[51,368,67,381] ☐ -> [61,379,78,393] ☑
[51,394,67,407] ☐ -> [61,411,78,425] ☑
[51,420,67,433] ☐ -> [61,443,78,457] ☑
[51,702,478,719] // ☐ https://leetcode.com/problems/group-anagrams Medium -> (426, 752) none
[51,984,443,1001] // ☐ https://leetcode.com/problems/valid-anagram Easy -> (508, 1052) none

★ ★ ★

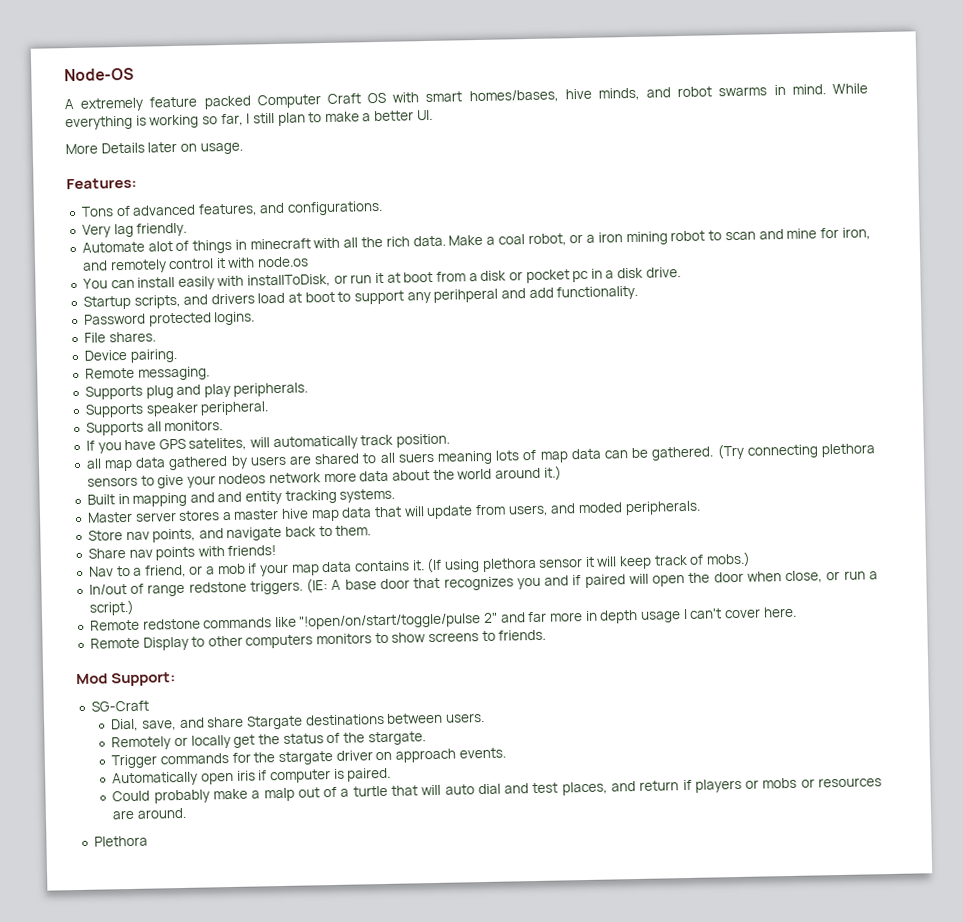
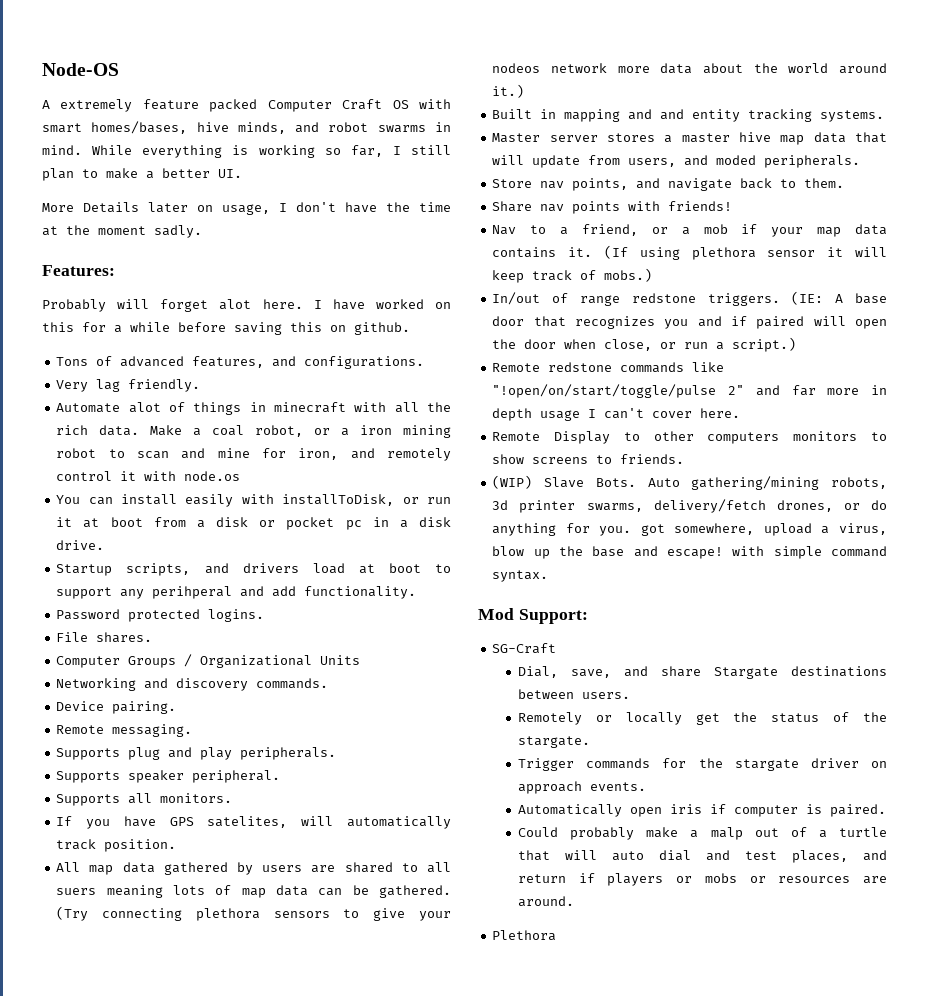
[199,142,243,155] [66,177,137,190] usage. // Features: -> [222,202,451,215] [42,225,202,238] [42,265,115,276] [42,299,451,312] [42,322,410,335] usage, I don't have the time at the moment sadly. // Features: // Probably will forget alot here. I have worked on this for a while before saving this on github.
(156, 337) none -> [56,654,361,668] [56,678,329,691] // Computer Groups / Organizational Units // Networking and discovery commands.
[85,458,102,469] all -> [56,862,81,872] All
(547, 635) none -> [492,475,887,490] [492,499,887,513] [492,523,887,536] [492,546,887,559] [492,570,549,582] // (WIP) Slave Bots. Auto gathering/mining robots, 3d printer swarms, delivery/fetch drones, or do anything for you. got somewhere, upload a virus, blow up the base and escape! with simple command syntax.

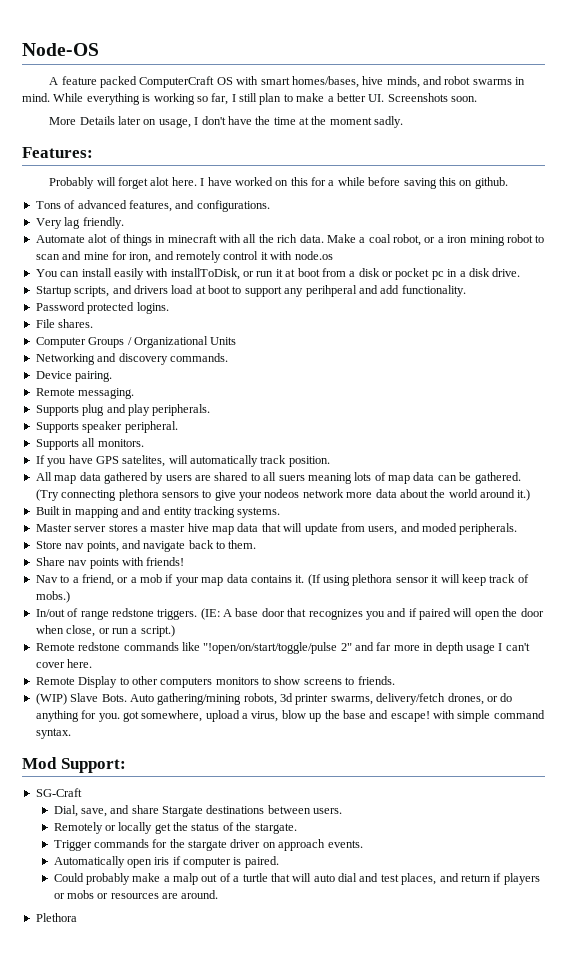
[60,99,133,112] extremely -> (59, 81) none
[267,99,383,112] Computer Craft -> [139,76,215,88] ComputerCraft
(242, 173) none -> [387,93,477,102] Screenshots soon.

★ ★ ★

### THE TASK
In the entries above, find the line with "[51,394,67,407] ☐ -> [61,411,78,425] ☑" and the line with "[51,984,443,1001] // ☐", then set down exactly those two and every line between them, nothing else.

### RESULT BELOW
[51,394,67,407] ☐ -> [61,411,78,425] ☑
[51,420,67,433] ☐ -> [61,443,78,457] ☑
[51,702,478,719] // ☐ https://leetcode.com/problems/group-anagrams Medium -> (426, 752) none
[51,984,443,1001] // ☐ https://leetcode.com/problems/valid-anagram Easy -> (508, 1052) none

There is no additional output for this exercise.